JurisprudênciaIA

Superior Tribunal de Justiça

Acórdão

Relator(a)
Ministro Herman Benjamin
Órgão julgador
Segunda Turma
Data do julgamento
10/10/2022
Data de publicação
04/11/2022

STJ – Acórdão, Rel. Ministro Herman Benjamin, Segunda Turma, j. 10/10/2022, p. 04/11/2022

Ementa

PROCESSUAL CIVIL E ADMINISTRATIVO. ART. 1.022 DO CPC/2015. VIOLAÇÃO. INOCORRÊNCIA. HONORÁRIOS ADVOCATÍCIOS. MENSURAÇÃO DO PROVEITO ECONÔMICO. REEXAME. SÚMULA 7/STJ. 1. O Tribunal de origem, ao fixar a verba honorária, consignou (fl. 816, e-STJ): "Além do mais, inexistindo na petição inicial pedido expresso de condenação do réu/embargado em quantia líquida e não sendo possível à embargante mensurar o valor real do prejuízo econômico a que estava sujeita na data do ajuizamento da ação, restou ao juiz singular fixar a verba honorária com base no valor atualizado da causa, conforme indicado na peça vestibular, o que se encontra de acordo com o art. 85, § 2°, do CPC". 2. De acordo com a jurisprudência do STJ, a cominação de honorários calculados sobre o valor da causa pressupõe a impossibilidade de que seja mensurado o proveito econômico, o que ocorre nos presentes autos. Tem-se, então, a seguinte ordem de preferência: "(I) primeiro, quando houver condenação, devem ser fixados entre 10% e 20% sobre o montante desta (art. 85, § 2º); (II) segundo, não havendo condenação, serão também fixados entre 10% e 20%, das seguintes bases de cálculo: (II. a) sobre o proveito econômico obtido pelo vencedor (art. 85, § 2º); ou (II. b) não sendo possível mensurar o proveito econômico obtido, sobre o valor atualizado da causa (art. 85, § 2º); por fim, (III) havendo ou não condenação, nas causas em que for inestimável ou irrisório o proveito econômico ou em que o valor da causa for muito baixo, deverão, só então, ser fixados por apreciação equitativa (art. 85, § 8º)" (REsp 1.746.072/PR, Rel.

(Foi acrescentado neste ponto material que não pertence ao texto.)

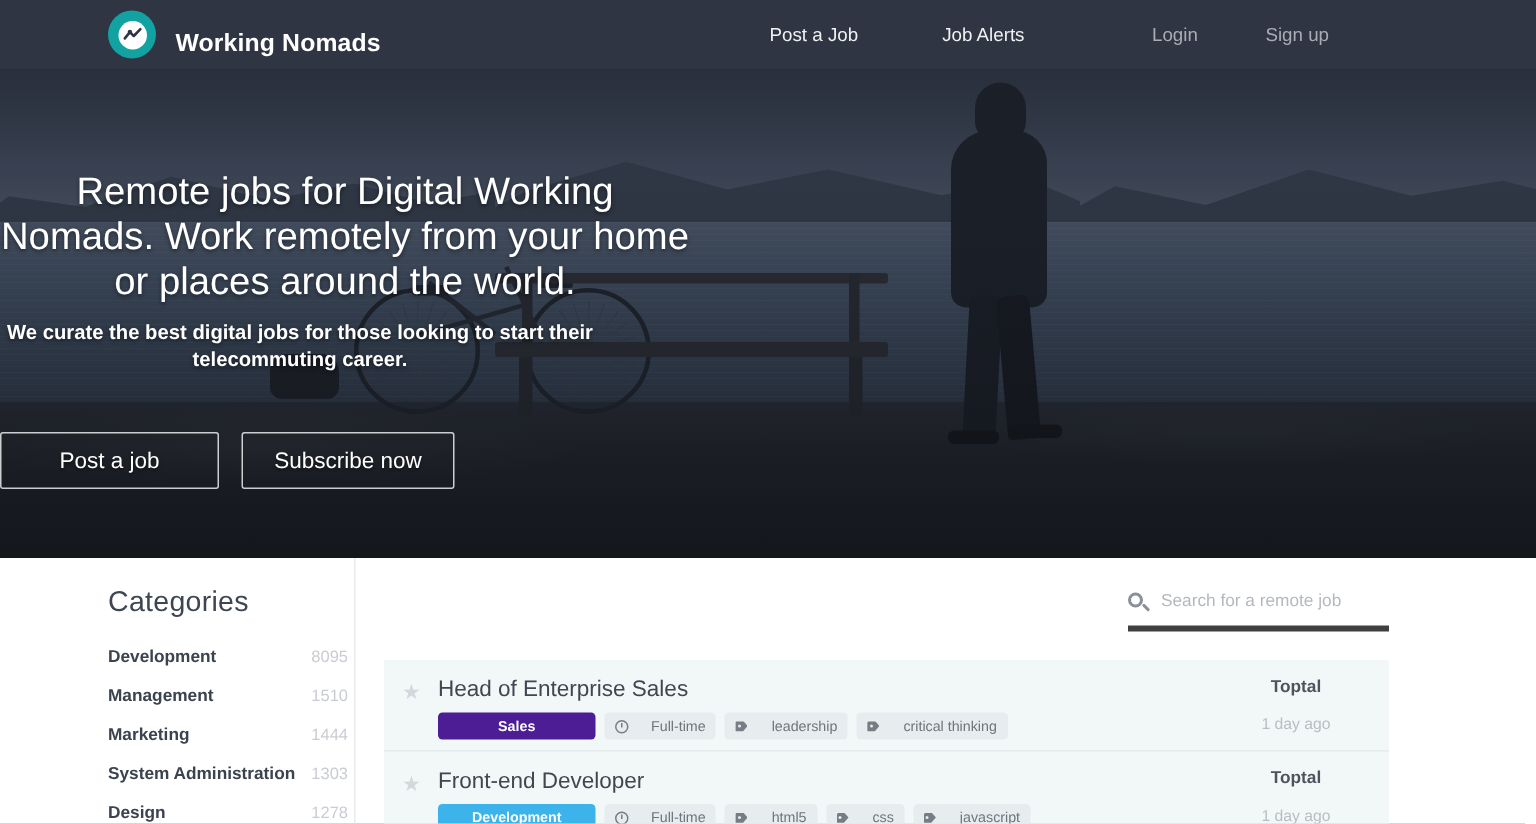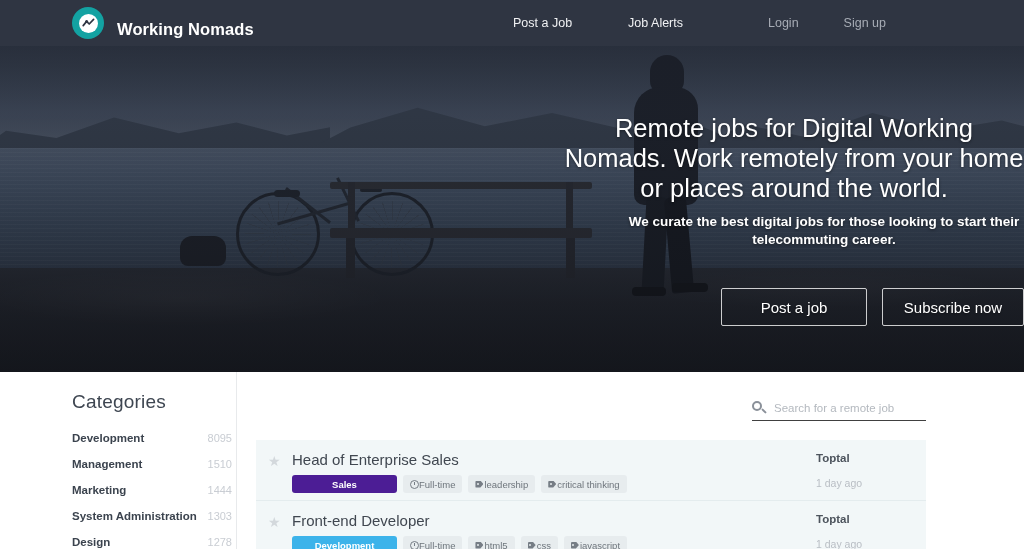"Remote jobs for Digital Working" .hero-content { align-items: flex-end -> flex-start }
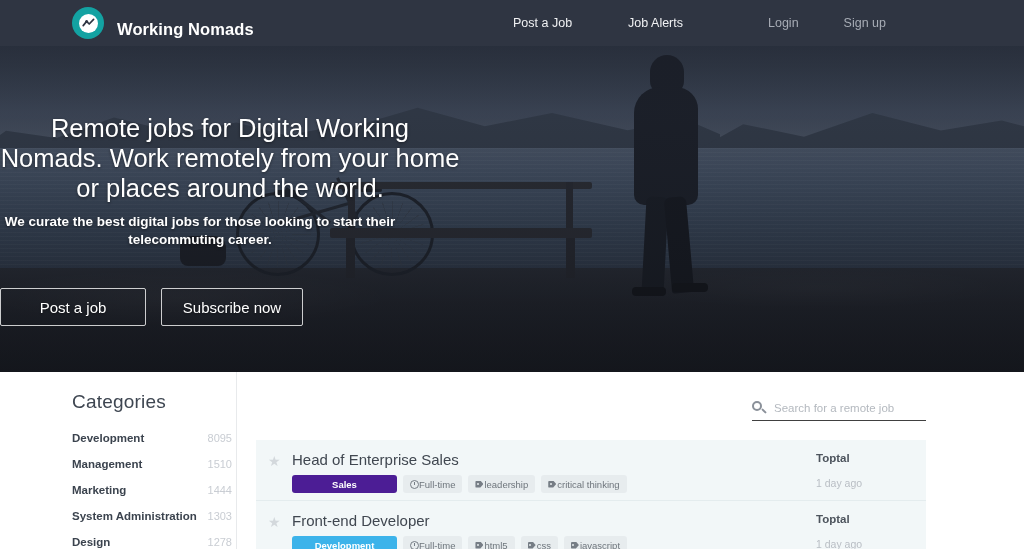"Search for a remote job" .search-wrap { align-items: center -> flex-start; border-bottom: 1px solid #404040 -> 4px solid #404040 }
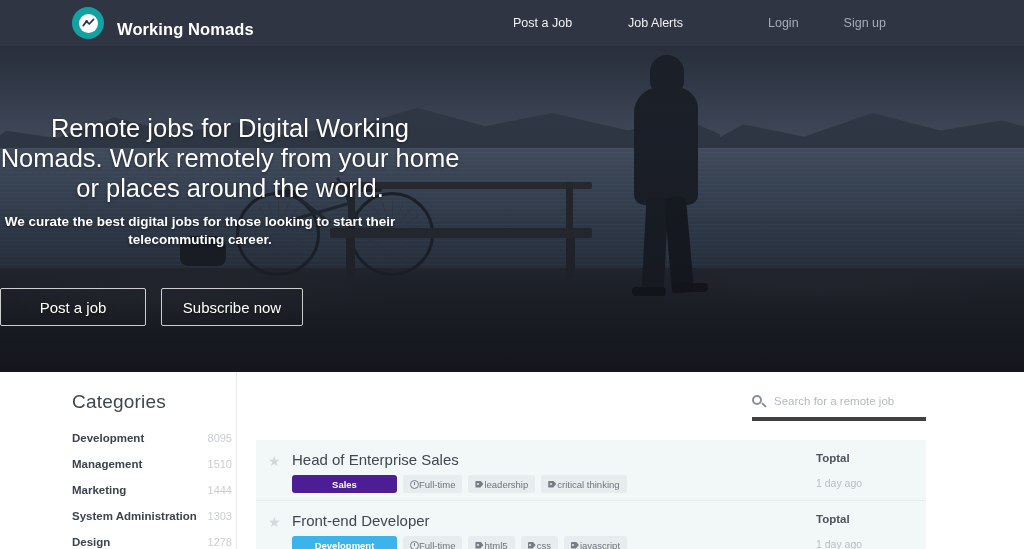"Toptal" .job-right { text-align: left -> center }
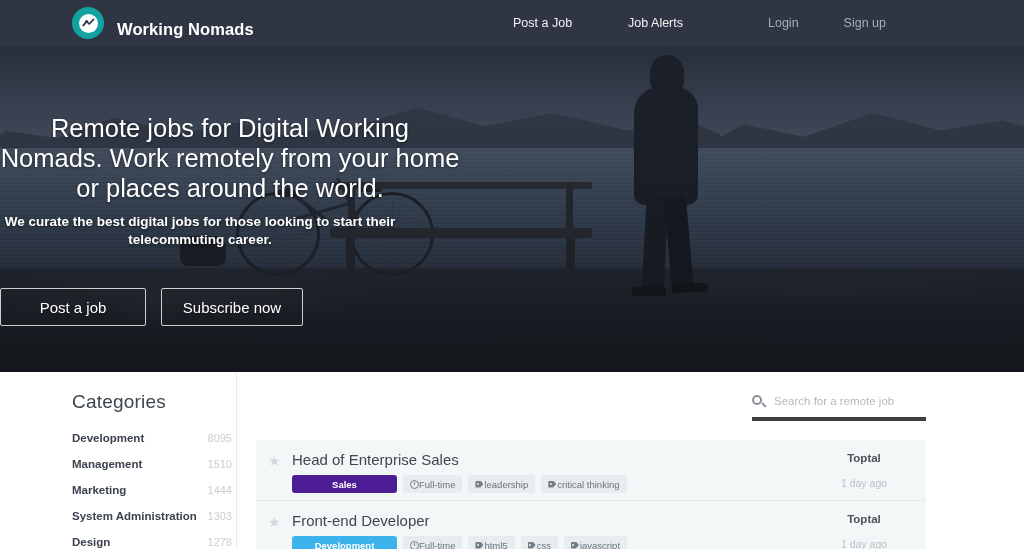"Full-time" .tag { gap: 0 -> 15px }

Ministra Nancy Andrighi, Rel. p/ Acórdão Ministro Raul Araújo, Segunda Seção, DJe 29.3.2019). 3. O STJ atua na revisão da verba honorária somente quando esta tratar de valor irrisório ou exorbitante, o que não se configura neste caso. Assim, o reexame das razões de fato que conduziram a Corte de origem a tais conclusões significa usurpação da competência das instâncias ordinárias. Aplicar posicionamento distinto do proferido pelo aresto confrontado implica reexame da matéria fático-probatória, o que é obstado ao STJ, conforme determina a Súmula 7/STJ. 4. Agravo Interno não provido. (AgInt no REsp n. 1.787.416/AP, relator Ministro Herman Benjamin, Segunda Turma, julgado em 10/10/2022, DJe de 4/11/2022.)